My father had thought he was in the Leinsters (which would've made more sense) and it wasn't until I'd confirmed otherwise (via the Public Records Office) that he found out he'd been wrong all those years.

There were two blokes with the same name with virtually identical service in the Manchesters and ASC. One was initially in the Leinsters and the other the Leicesters. It boiled down to one foreneame initial which nailed it. One was my grandfather and the other wasn't.

The KOYLI had nearly thirty battalions during the Great War, so you're going to have to try and find out which one he was in to determine where he served. The regiment were in Egypt at some point.

Well your determination to keep digging certainly paid off. My GGrandpa's surviving records are all post his re-enlistment in 1916 but to be honest apart from the Galloping Sgt Major's medical records (another more distant relative) it's his earlier stuff that I want to get to the bottom of. Like your grandad he was gassed but unlike your grandad, he fought at Loos.

Uncle Frank was with 1/5 Bn and is listed on the Tyne Cot memorial apparently. But with all the confusing absorption and re-organising of battalions that seemed to be going on at the time, I'm struggling to work out where he was when he died. :frustrated:
 
Thanks guys.

A Northumberland connection seems unlikely given that the families concerned lived in Leicester and London at the time of the war and also having gone back into my family history for generations I've not found any previous connection with that county at all.

I've done a CWGC search for both surnames and the only regiments that have popped up have been Scottish (no connection with this part of the family) or the Hampshire Regiment.

By mid 1916, with conscription operating, plus the butcher's bill on the Somme, place of birth was often irrelevant to where you were posted: in times of dire need, they would simply post men where they were needed, regardless of their capbadge on attestation.

I've just finished nailing down the WW1 biogs of 96 blokes from Buckingham. 80 were infantry, but less than half were badged to the local regiment, most of those being volunteers who joined 1st or 2nd-line Territorial units early in the war.

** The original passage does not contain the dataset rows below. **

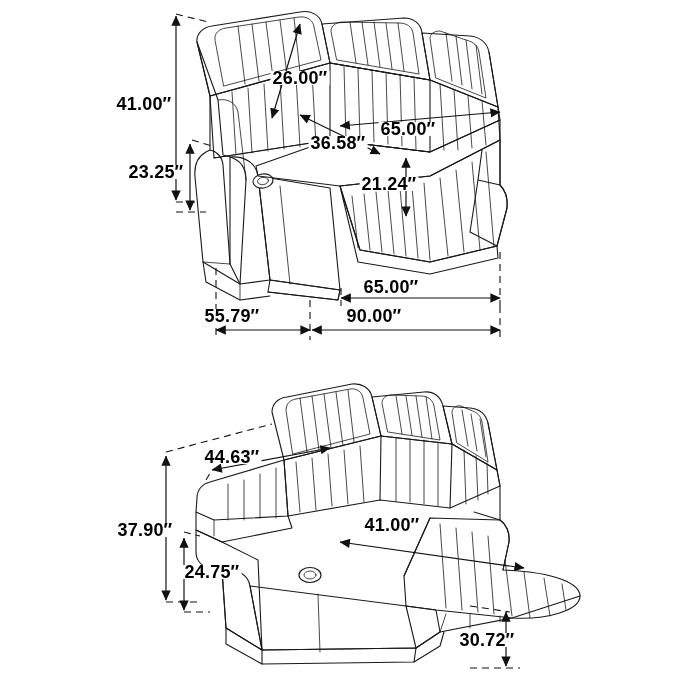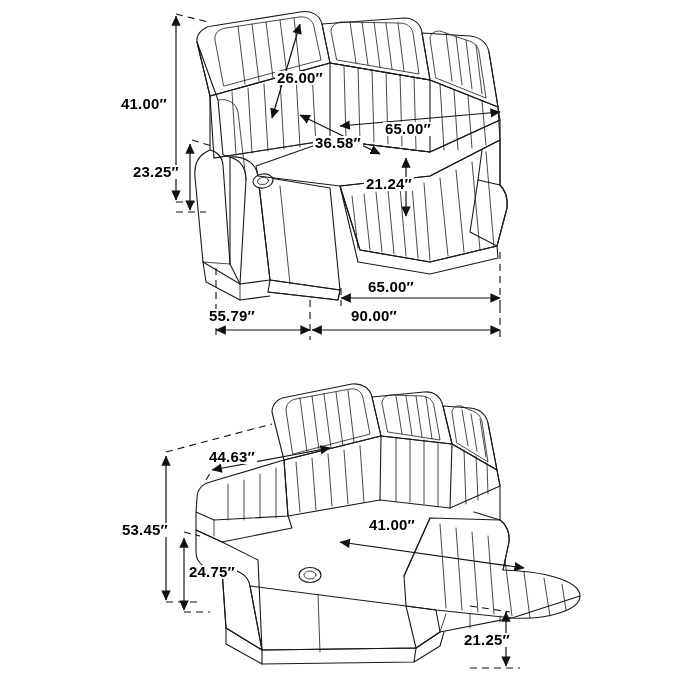--- a/index.html
+++ b/index.html
@@ -56,7 +56,7 @@
     position: absolute;
     font-family: "Liberation Sans", sans-serif;
     font-weight: bold;
-    font-size: 15px;
+    font-size: 18px;
     color: #000000;
     background: #ffffff;
     padding: 0 2px;

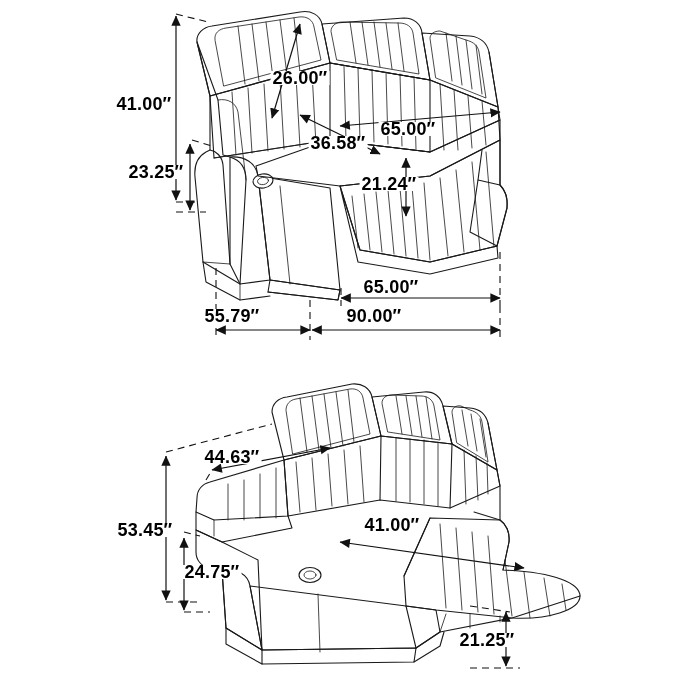--- a/index.html
+++ b/index.html
@@ -323,7 +323,7 @@
 
   <div class="dimlabel" style="left:392px; top:525px; transform:translate(-50%,-50%);">41.00″</div>
 
-  <div class="dimlabel" style="left:145px; top:530px; transform:translate(-50%,-50%);">53.45″</div>
+  <div class="dimlabel" style="left:145px; top:530px; transform:translate(-50%,-50%);">37.90″</div>
 
   <div class="dimlabel" style="left:196px; top:572px; transform:translate(-50%,-50%);margin-left:16px;">24.75″</div>
 

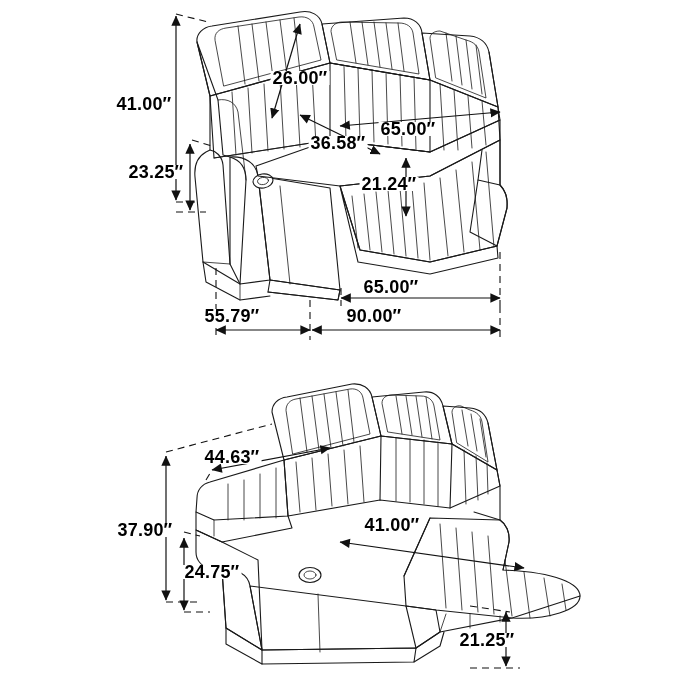--- a/index.html
+++ b/index.html
@@ -327,7 +327,7 @@
 
   <div class="dimlabel" style="left:196px; top:572px; transform:translate(-50%,-50%);margin-left:16px;">24.75″</div>
 
-  <div class="dimlabel" style="left:487px; top:640px; transform:translate(-50%,-50%);">21.25″</div>
+  <div class="dimlabel" style="left:487px; top:640px; transform:translate(-50%,-50%);">30.72″</div>
 
 </div>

Take away the Aussie and Canuck expats, and there is little or no geographic logic to where the remainder were posted: Beds, Devons, DLI, Dorsets, Gloucesters, Middx, Northants, R Irish Rifles, West Yorks is but a random selection.

I'm not 100% sure about this, but I'd bet that many blokes left England after 'Basic', did in-theatre training at Base Depot (e.g. The Bullring at Etaples) and then were re-badged just before they were sent to fill gaps in Bns chewed up in the line, regardless of the regt's regional affiliation, or the individual's regional origins.
 
Yeah, I realise now. I'm going to do a bit more digging around on Ancestry but I've got to accept the fact that he could just be somebody's boyfriend or a friend of the family who went round for tea one day and had his picture taken.

I hope I can find out who he is though and find out what happened to him too.

My county libraries only have access to Ancestry.co.uk.
Over the border in Oxon, they have FindMyPast as well.

FMP beats Ancestry hands-*******-down, simply beacuse the accuracy of their OCR is miles better.

As a f'rinstance, in Ancestry, the original "Stratford Rd" is consistently rendered as "StratfoRoad Road".
Surnames are bedevilled with similar glaring errors, compounded by the fact that Ancestry applies US spellings to UK English words.

I accomplished as much (if not more) exploiting a 2 week free home subscription to FMP, as I had in 2 yrs of frustrated searching of Ancestry.

Sadly, FMP doesn't give you access to WW1 service records (but it is chuffing good for service records prior to that - on FMP I unearthed a shedload about my Gt Grandad's life - from teenage jailbird to 20(+)yr regular, 1901 Garrison duties as Sgt, busted, discharged, and re-upped in 1914 and off to India - none of which, try as I might, can be found on Ancestry.co.uk)


P.S. That is definitely an RNF badge. Tried their museum? If nowt else, I'm sure they'd appreciate a soft copy of the image . . . . and who knows, it might just earn you a clue. Any writing/stamp on the back of the picture to suggest when/where/by whom it was tooken?